Quelques jours plus tard, probablement le temps de s'occuper d'affaires plus importantes, l'avocat du premier édile de Bussy-Saint-Georges a envoyé une réponse à mon avocat. Le ton, d'après le compte-rendu qu'on m'en a fait par téléphone[1], s'était nettement adouci.

On a ainsi appris que, bien sûr, le délai de prescription était bien connu de l'avocat et du client, mais que d'habitude, les gens acceptaient de retirer d'anciens articles auxquels ils n'accordaient plus d'importance, afin de ne pas blesser certaines personnes. C'est leur problème, pour ma part je tiens beaucoup à mes anciens articles.

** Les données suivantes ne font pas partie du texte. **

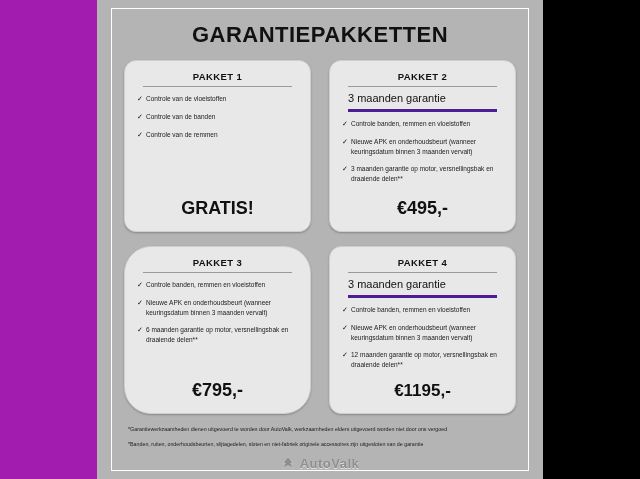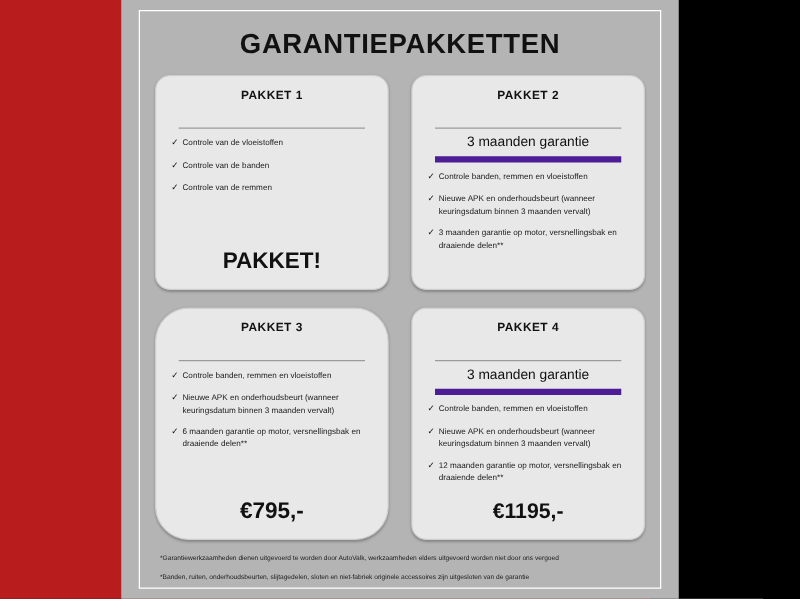--- a/index.html
+++ b/index.html
@@ -12,7 +12,7 @@
   .stage{
     position:relative;
     width:520px;height:479px;
-    background:#b91c1c;
+    background:#a21caf;
   }
   .poster{
     position:absolute;

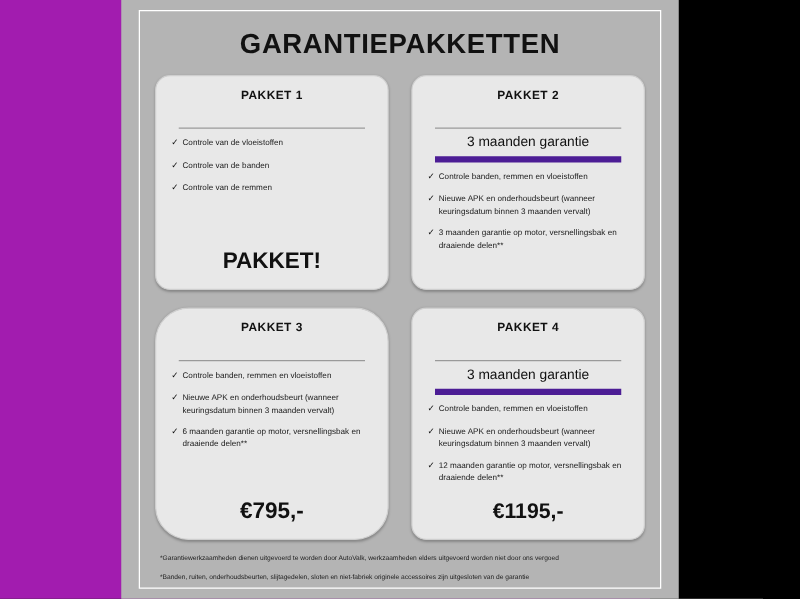--- a/index.html
+++ b/index.html
@@ -62,7 +62,7 @@
     font-weight:bold;
     color:#111;
     letter-spacing:0.4px;
-    padding-bottom:20px;
+    padding-bottom:4px;
     border-bottom:1px solid #9a9a9a;
     margin:2px 6px 0 6px;
   }

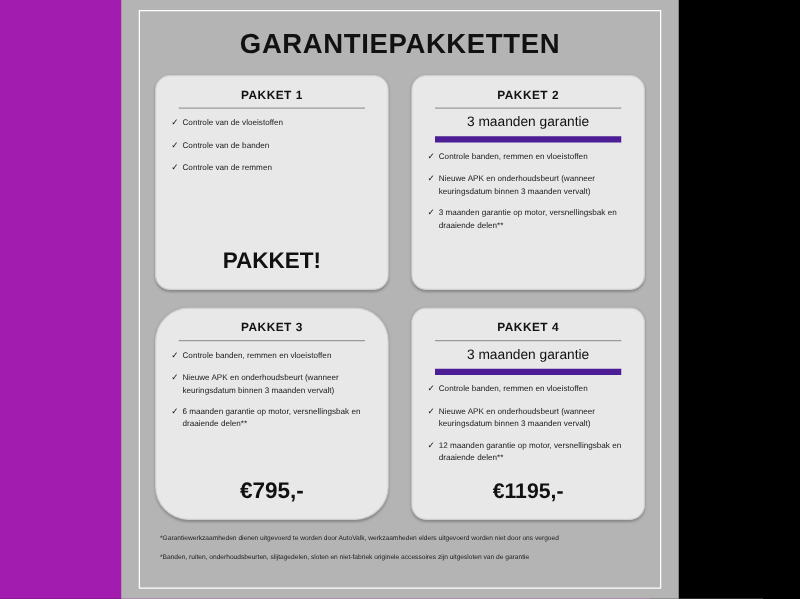--- a/index.html
+++ b/index.html
@@ -67,11 +67,11 @@
     margin:2px 6px 0 6px;
   }
   .pkg-sub{
-    text-align:center;
+    text-align:left;
     font-size:11px;
     color:#111;
     padding:5px 0 5px 0;
-    border-bottom:5px solid #4c1d95;
+    border-bottom:3px solid #4c1d95;
     margin:0 6px 0 6px;
   }
   .features{

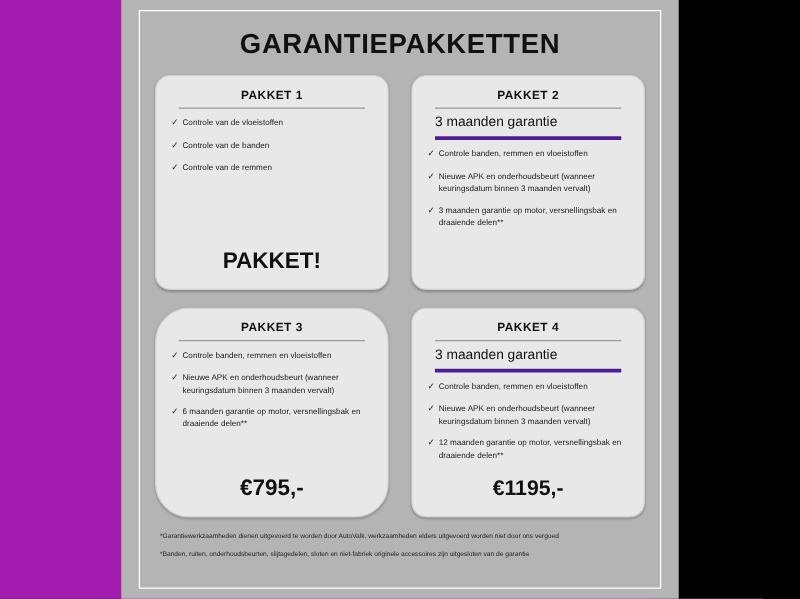--- a/index.html
+++ b/index.html
@@ -161,7 +161,7 @@
               <span class="feat-text">Controle van de remmen</span>
             </li>
           </ul>
-          <div class="price">PAKKET!</div>
+          <div class="price">GRATIS!</div>
         </div>
 
         <div class="card card-2">

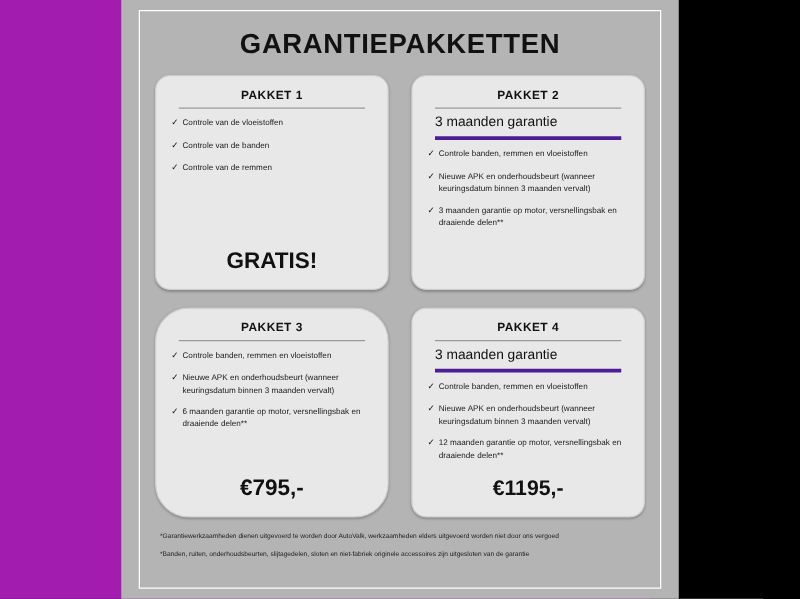--- a/index.html
+++ b/index.html
@@ -181,6 +181,7 @@
               <span class="feat-text">3 maanden garantie op motor, versnellingsbak en draaiende delen**</span>
             </li>
           </ul>
+          <div class="price">€495,-</div>
         </div>
 
         <div class="card card-3">

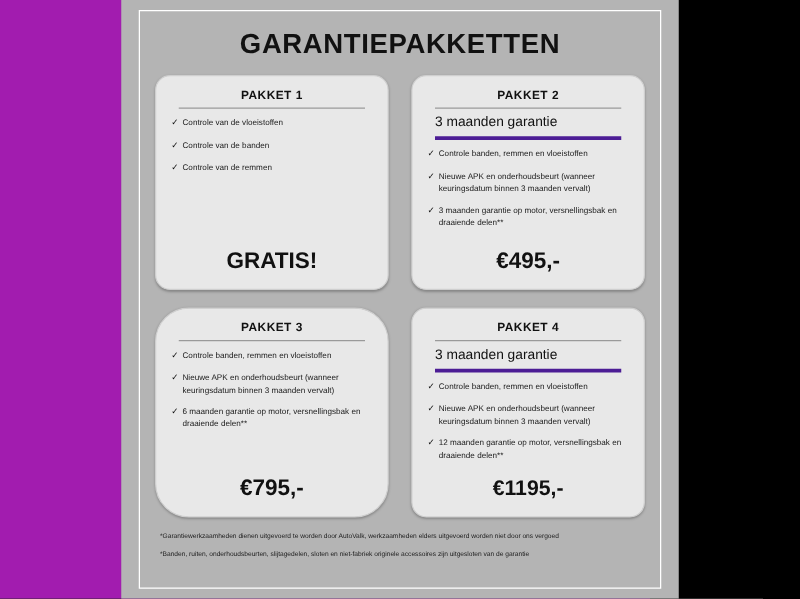--- a/index.html
+++ b/index.html
@@ -230,6 +230,14 @@
         <p>*Banden, ruiten, onderhoudsbeurten, slijtagedelen, sloten en niet-fabriek originele accessoires zijn uitgesloten van de garantie</p>
       </div>
 
+      <div class="brand">
+        <span class="brand-mark">
+          <svg width="14" height="14" viewBox="0 0 14 14" aria-hidden="true">
+            <path d="M7 1 L12 7 L9.5 7 L12.5 12 L7 9.5 L1.5 12 L4.5 7 L2 7 Z" fill="#8e8e8e" stroke="#d8d8d8" stroke-width="0.4"></path>
+          </svg>
+        </span>
+        <span class="brand-text">AutoValk</span>
+      </div>
 
     </div>
   </div>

Il y a quand même un avantage à toute cette histoire pour lui : les nombreux liens sur le blog d'Hugues Rondeau l'ont fait monter dans Google, mes billets ne sont plus qu'en 3e et 4e position. Tout s'arrange tout seul, c'est merveilleux.

Je pense que les habitants de Bussy-Saint-Georges seraient en droit de se demander pourquoi l'argent de leur municipalité est utilisé à de telles fins, j'imagine que les élections de 2008 seront l'occasion de solder certains comptes.

Notes

[1] J'ai appris à cette occasion que les correspondances entre avocats devaient rester confidentielles, je n'ai donc pas pu me faire faxer ni scanner cette lettre. Je peux encore moins vous la montrer.